Partners HealthCare Administrative Campus, Massachusetts.
A man and woman sitting at a table outside.

Healthcare Providers Take Note: Every Space is a Healthy Workspace

Thanks to mobile technology, work now happens everywhere, all the time — and healthcare providers should take notice. As technology accelerates the pace of change in patient-provider experiences — from HIPPA-certified digital voice assistants to wearable EKG’s — the work once done in an examination room is now happening just about anywhere. While healthcare environments are shifting, physical space remains a critical asset that has the power to not only improve real estate performance, but also improve employee performance and patient experience at the same time. Today, the challenge is to uncover how your real estate can work harder for you and be a healthier, more active environment for everyone from your patients to your staff.

When all spaces are work spaces, then all spaces need to perform.
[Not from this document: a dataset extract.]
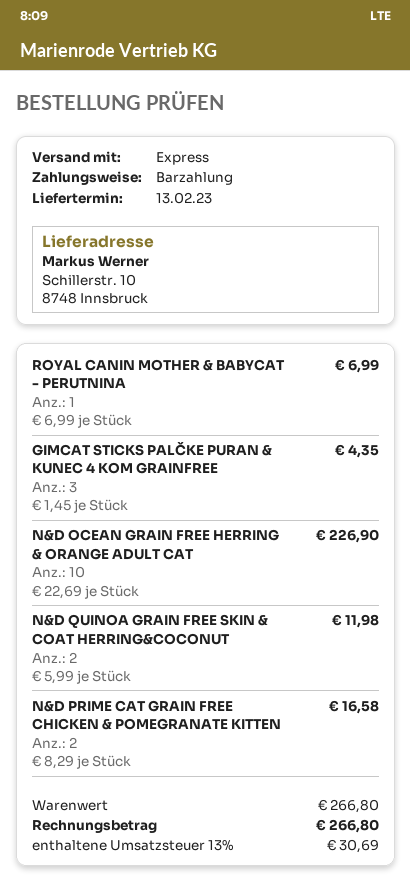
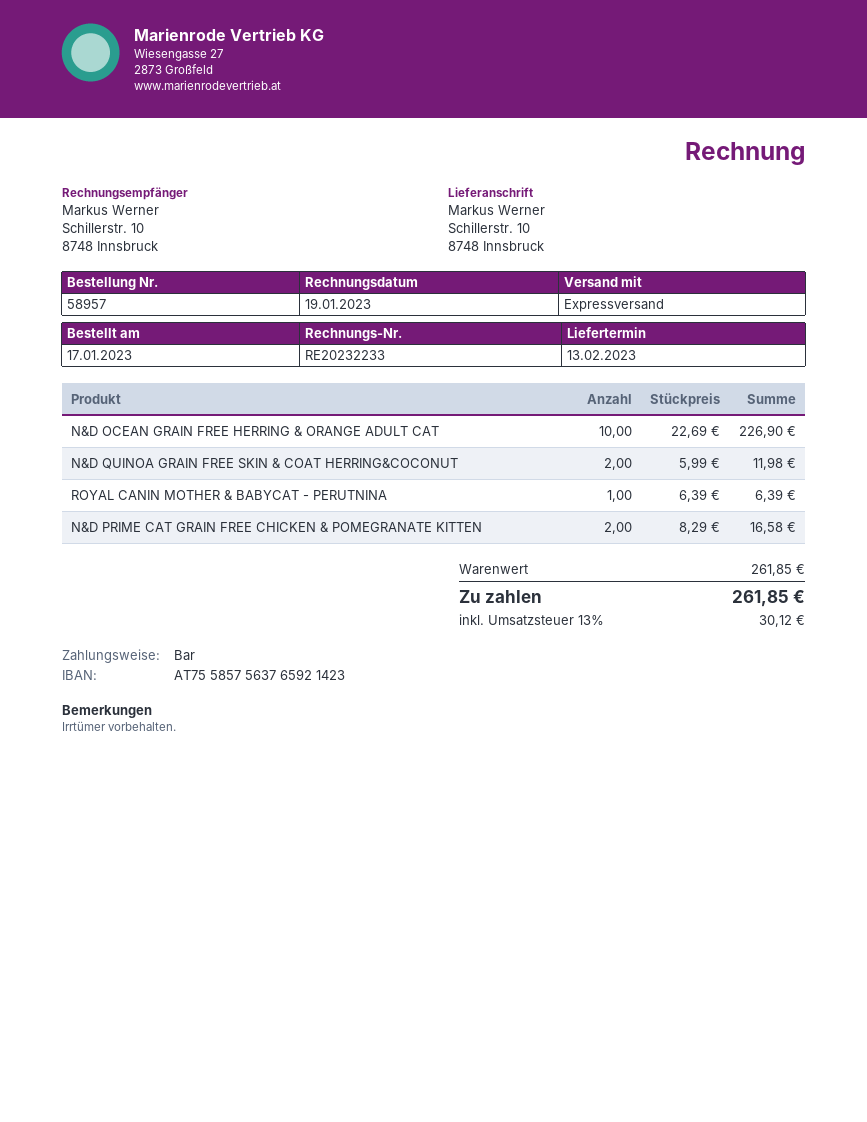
ROYAL CANIN MOTHER & BABYCAT - PERUTNINA: 1 x 6.99 = 6.99 -> 1 x 6.39 = 6.39
GIMCAT STICKS PALČKE PURAN & KUNEC 4 KOM GRAINFREE: 3 x 1.45 = 4.35 -> none
subtotal: 266.80 -> 261.85
tax: 13% = 30.69 -> 13% = 30.12
total: 266.80 -> 261.85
Today’s work environments place an equal emphasis on real estate performance as they do on supporting human performance, well-being and an efficient environmental footprint. The new value proposition for the healthcare industry shifts the emphasis of the real estate from cost containment and patient throughput to real estate strategies that yield a high return on investment: increased staff and clinical performance, elevating the care and service model experience, becoming a vital resource in keeping the local community healthy, and being good stewards of the real estate with flexible and hard-working utilization strategies. As market competition throughout the healthcare industry continues to escalate, designing facilities that take a cue from the corporate world — where work, and the work of care, happens everywhere—is a key step in getting more value out of your real estate.

People sitting at tables outside.
Mount Sinai Health System Headquarters, New York

To understand just how much value is being derived from your real estate asset, we must first borrow another big lesson from the world of work; get good qualitative and quantitative data on utilization, performance, and overall experience. Different from looking at capacity and throughput, the combinational benefit of utilization, performance, and experience is objective data and insights into the cause and effect of utilization. When applied to healthcare environments, our findings show spaces are significantly underutilized.

So, why are spaces so underutilized? Gensler’s extensive research on the changing nature of work has shown us that today, for many workers, work happens in short spurts rather than long stretches. That’s because no matter your job — a physician or an administrator — you are likely toggling through different work-related activities and, at the same time, adjusting to different cognitive states. Providing employees with choice and variety of space types that are the right fit for different work modes or styles (such as focus work, consultations, or collaborative) are what make people perform their best at work.

What’s the solution?

The best solutions are nuanced ones. An ideal solution considers the culture of the organization as they carefully assess the proportionate balance of individual spaces versus shared spaces — in other words, “Me” versus “We” spaces. Balance also comes into play by providing employees with both a sense of belonging and a sense of freedom to move and be active throughout the day.

Corporate real estate has shown us that it’s not just the offices, workstations, and meeting spaces that need to work harder. Today, we see a premium on the in-betweens: lobbies, cafes, and circulation corridors throughout the real estate portfolio or facility. By designing these spaces with purpose, activity, and experience in mind, these in-between spaces lose their liminal quality and become desirable, just-in-time places to drop-in, to observe, and to interact.

A group of people sitting in a room.
Shirley Ryan AbilityLab, Chicago

The combination of these in-between and shared spaces provide all employees with the opportunity to stay for a long time or a short spurt: make a private call, catch up with a colleague, review a lab report, write a report, respond to emails, or just grab a cup of coffee. Now, instead of wasted space, all spaces, including the in-between and shared spaces, are recast as value-based spaces: Active, healthy, well-equipped, right-sized, and purposeful .

In this time of unprecedented change in the business of healthcare, one thing is for sure: the status quo of dedicating one room or one space to a single function misses an important opportunity to change the job description of your real estate. The new job represents a shift from a function-only model to an improved staff and patient experience model, too. When spaces feel and are empty, they look left-over, uncared-for and unwelcoming. And, depending on the situation, they may even feel unsafe. Today, as work happens everywhere, it’s an opportunity to make everywhere work harder for you. When you do, your staff, patients and your bottom line will thank you.

Cindy Coleman
Cindy is the Editorial Lead for the Gensler Research Institute for its signature publications. She focuses on human-centered performance and behavioral design to establish thoughtful approaches to strategy, change management, and experience design and her diverse range of experience also includes strategic services and design publishing. Cindy is based in Chicago. Contact her at .
Michael Schur
Michael is a Global Wellness Leader and a licensed architect with over 15 years of experience working on complex projects across the globe. Working across a range of practice areas, Michael leads clients and institutions through visioning and programming workshops to find the big ideas, and works to ensure those ideas are implemented throughout the design and construction process. Michael is based in Chicago. Contact him at .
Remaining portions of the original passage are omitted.